Esraa M. Adel1, Thekra S. Al-Tayawi1,*, Farah H. Omer1, Manal F. Mohammed1
1College of Pharmacy, University of Mosul, Mosul, Iraq.

ABSTRACT

Background: Diseases in their essence are non-curable and the underlying pathogenesis is bidirectional of inflammation and oxidative stress. Fighting oxidative stress and inflammation should be the target for any first-line therapy, perhaps via chemical or herbal therapy. In the present study, we aimed to identify the antioxidant and antibacterial activities of Saussurea costus roots. The study aimed to harness S. costus plant as antimicrobial via assessment of its antibacterial efficacy against pathogens by disc diffusion and minimum inhibitory concentration (MIC) tests.

Methods: Alcoholic extract of S. costus roots was tested for antioxidant activity using diphenyl picrylhydrazyl (DPPH) and antibacterial effects on a few common bacterial species (Staphylococcus aureus, Escherichia coli, Pseudomonas aeruginosa and Proteus spp.).

Result: The contents of S. costus extracts revealed of the presence of therapeutic principle components with variety of medicinal effects, including alkaloids, terpenoid, phenols and others. Different concentration of extracts have comparable antioxidant activity to ascorbic acid (81.96%). Similarly, different concentrations of the extract have confirmed antibacterial activity against  Staphylococcus aureus, Pseudomonas aeruginosa, Escherichia coli with no impacts on Proteus spp.

INTRODUCTION

Medicines of plant origin remain an important resource in the fight against serious diseases, especially in developing countries (Ansari et al., 2021). Traditional medicines are still used by 60-80% of the world’s population for the treatment of common diseases (Oyebode et al., 2016). Most  patients with arthritis and such long-standing impairments are reported to be using alternative medicines for the reduction of symptoms and relieving pain, with traditional Chinese medicines based on herbs and traditional formulas being the most commonly used (Mehta and Shah Shahista, 2021; Singh and Chahal, 2018).
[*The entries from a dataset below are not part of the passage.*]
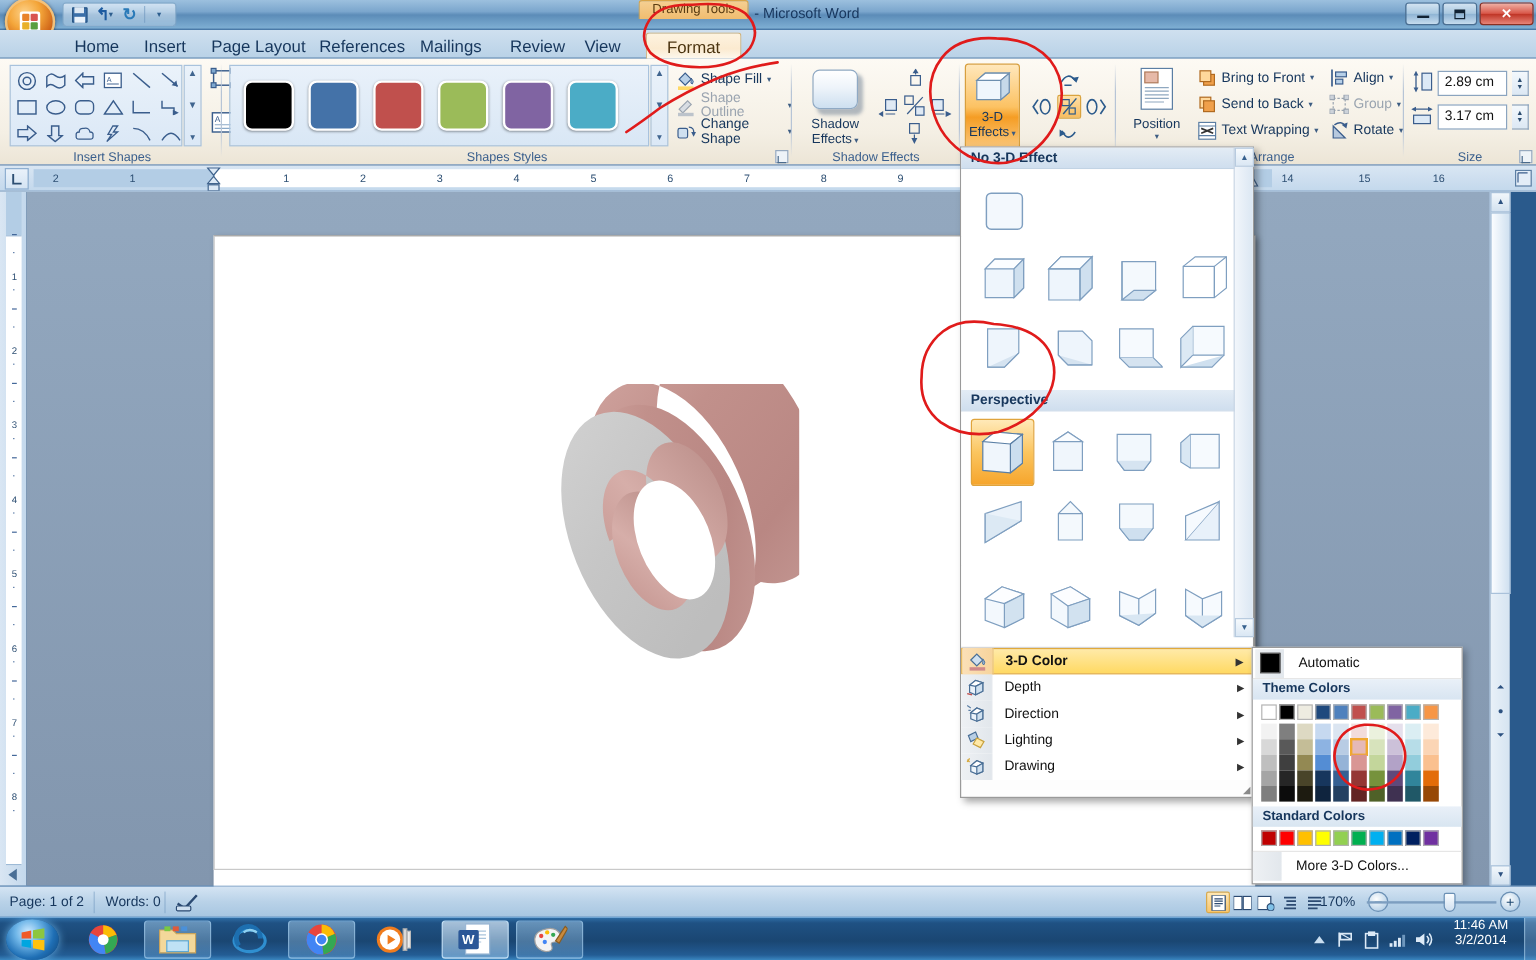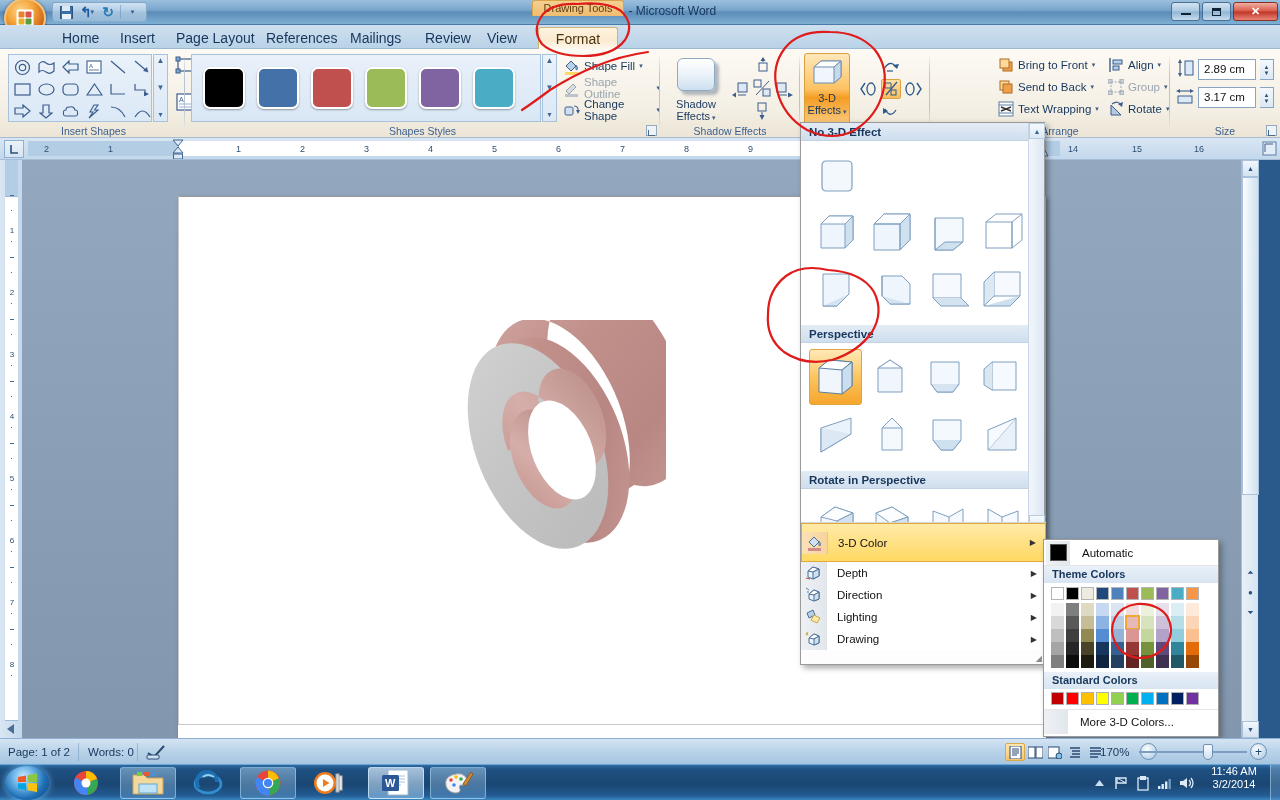--- a/index.html
+++ b/index.html
@@ -270,21 +270,21 @@
   #dd-scroll { position:absolute; right:0; top:0; width: 16px; height: 408px;
                background: linear-gradient(to right,#f2f6fb,#dbe7f3); border-left:1px solid #c7d5e4; }
   .dds-btn { width:16px;height:16px;display:flex;align-items:center;justify-content:center;font-size:7px;color:#37618e;cursor:pointer;
              background: linear-gradient(to bottom,#f6fafd,#dae7f4); border:1px solid #b8cbdf;}
   #dd-menu { position:absolute; left:0; bottom: 14px; width: 245px; background:#fff; border-top:1px solid #d6d6d6; }
   .menu-item { height: 22px; display:flex; align-items:center; font-size: 11.5px; color:#111; cursor:pointer; position:relative; }
   .menu-item .mi-iconcol { width: 26px; height: 22px; background: linear-gradient(to right,#eef1f4,#e2e7ec);
                            display:flex;align-items:center;justify-content:center; border-right:1px solid #dfe4e9;}
   .menu-item .mi-label { padding-left: 10px; }
   .menu-item .mi-arrow { position:absolute; right: 9px; font-size: 8px; color:#333; }
-  .menu-item.hi { background: linear-gradient(to bottom,#ffeaa8,#ffd963); border:1px solid #e0a93c; height:39px; }
+  .menu-item.hi { background: linear-gradient(to bottom,#ffeaa8,#ffd963); border:1px solid #e0a93c; height:22px;font-weight:bold; }
   .menu-item.hi .mi-iconcol { background: linear-gradient(to right,#fbe0b8,#f7d49c); border-right-color:#e8c489;}
   #dd-grip { position:absolute; right:2px; bottom:1px; font-size:8px;color:#8b8b8b; }
 
   
   #ddcolor {
     position:absolute; left: 1043px; top: 539px; width: 176px; height: 198px;
     background: #fff; border: 1px solid #9a9a9a; box-shadow: 3px 3px 6px rgba(0,0,0,.3);
   }
   #auto-row { height: 26px; display:flex; align-items:center; border-bottom:1px solid #e6e6e6; }
   #auto-sw { width: 24px; height:24px; margin-left: 2px; background: linear-gradient(to right,#eef1f4,#e2e7ec); display:flex;align-items:center;justify-content:center;}
@@ -679,20 +679,29 @@
             <path d="M5 4 Q10 14 16 5" fill="none" stroke="#2c5b8c" stroke-width="1.3"></path>
             <path d="M3 3 L8 6 L3 9 Z" fill="#2c5b8c"></path>
           </svg>
       </div>
     </div>
 
     <div class="gsep" style="right:0"></div>
   </div>
 
   <div class="rgroup" id="g-arrange">
+    <div id="position-btn">
+      <svg width="38" height="42" style="margin-top:2px">
+        <rect x="6" y="1" width="26" height="34" fill="#fff" stroke="#5b7ea3"></rect>
+        <rect x="9" y="4" width="11" height="9" fill="#e6b9a8" stroke="#b07a5a"></rect>
+        <path d="M9 17 H29 M9 20 H29 M9 23 H29 M9 26 H29 M9 29 H25" stroke="#8fa8c0" stroke-width="1"></path>
+      </svg>
+      <div style="font-size:11px;color:#16365c;text-align:center;line-height:11px;margin-top:1px">Position</div>
+      <div class="arrow-d">▾</div>
+    </div>
 
     <div class="ar-item" style="left:68px;top:5px">
       <span class="ar-ico"><svg width="16" height="16">
             <rect x="5" y="5" width="9" height="9" fill="#f0a04b" stroke="#b06a20"></rect>
             <rect x="2" y="2" width="9" height="9" fill="#ffd89b" stroke="#b06a20"></rect>
           </svg></span>
       <span>Bring to Front</span>
       <span class="arrow-d">▾</span>
     </div>
     <div class="ar-item" style="left:68px;top:27px">
@@ -1027,21 +1036,20 @@
         </svg>
     </div>
     <div class="dd-cell">
       <svg width="44" height="44">
           <path d="M8 36 L36 4 L36 36 Z" fill="#e8f1fa" stroke="#7f9fc0"></path>
           <path d="M8 36 L8 16 L36 4" fill="#f6fafe" stroke="#7f9fc0"></path>
         </svg>
     </div>
   </div>
 
-  <div class="dd-head">Rotate in Perspective</div>
   <div class="dd-grid">
     <div class="dd-cell">
       <svg width="44" height="42">
           <path d="M6 14 L20 4 L38 10 L38 30 L22 38 L6 32 Z" fill="#f3f8fd" stroke="#7f9fc0"></path>
           <path d="M6 14 L20 4 L38 10 L22 18 Z" fill="#fcfdff" stroke="#7f9fc0"></path>
           <path d="M22 18 L38 10 L38 30 L22 38 Z" fill="#d2e2f0" stroke="#7f9fc0"></path>
         </svg>
     </div>
     <div class="dd-cell">
       <svg width="44" height="42">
The evidence of the use of medicinal plants for the management of the symptoms of any disease can be witnessed from five thousand years back through the written documents of early civilizations in India, China and the Near East (Petri et al., 2015).

Although there is huge evidence of the benefits of plant-based medicines and their therapeutic effects, their use in the management of diseases and treatment had remained unexplored (Vijayalakshmi et al., 2022). In recent decades, there has been  increasing interest in studying natural products from various sources, especially from higher plants, to discover new antioxidant and antimicrobial agents such as flavonoids, tannins, alkaloids and terpenoids, which have been shown to have in vitro antimicrobial characteristics and properties (Deabes et al., 2021). In recent years, infectious diseases have increased dramatically and antibiotic resistance has become a growing therapeutic problem (Aslam et al., 2018). In the treatment of multiple infections such as urinary tract infec-tions, respiratory tract infections, gastric issues and typhoid fever the use of these plants as  therapeutic agents is extremely promising as it induces therapeutic effects and helps in curing the diseases (Mikawye et al., 2017).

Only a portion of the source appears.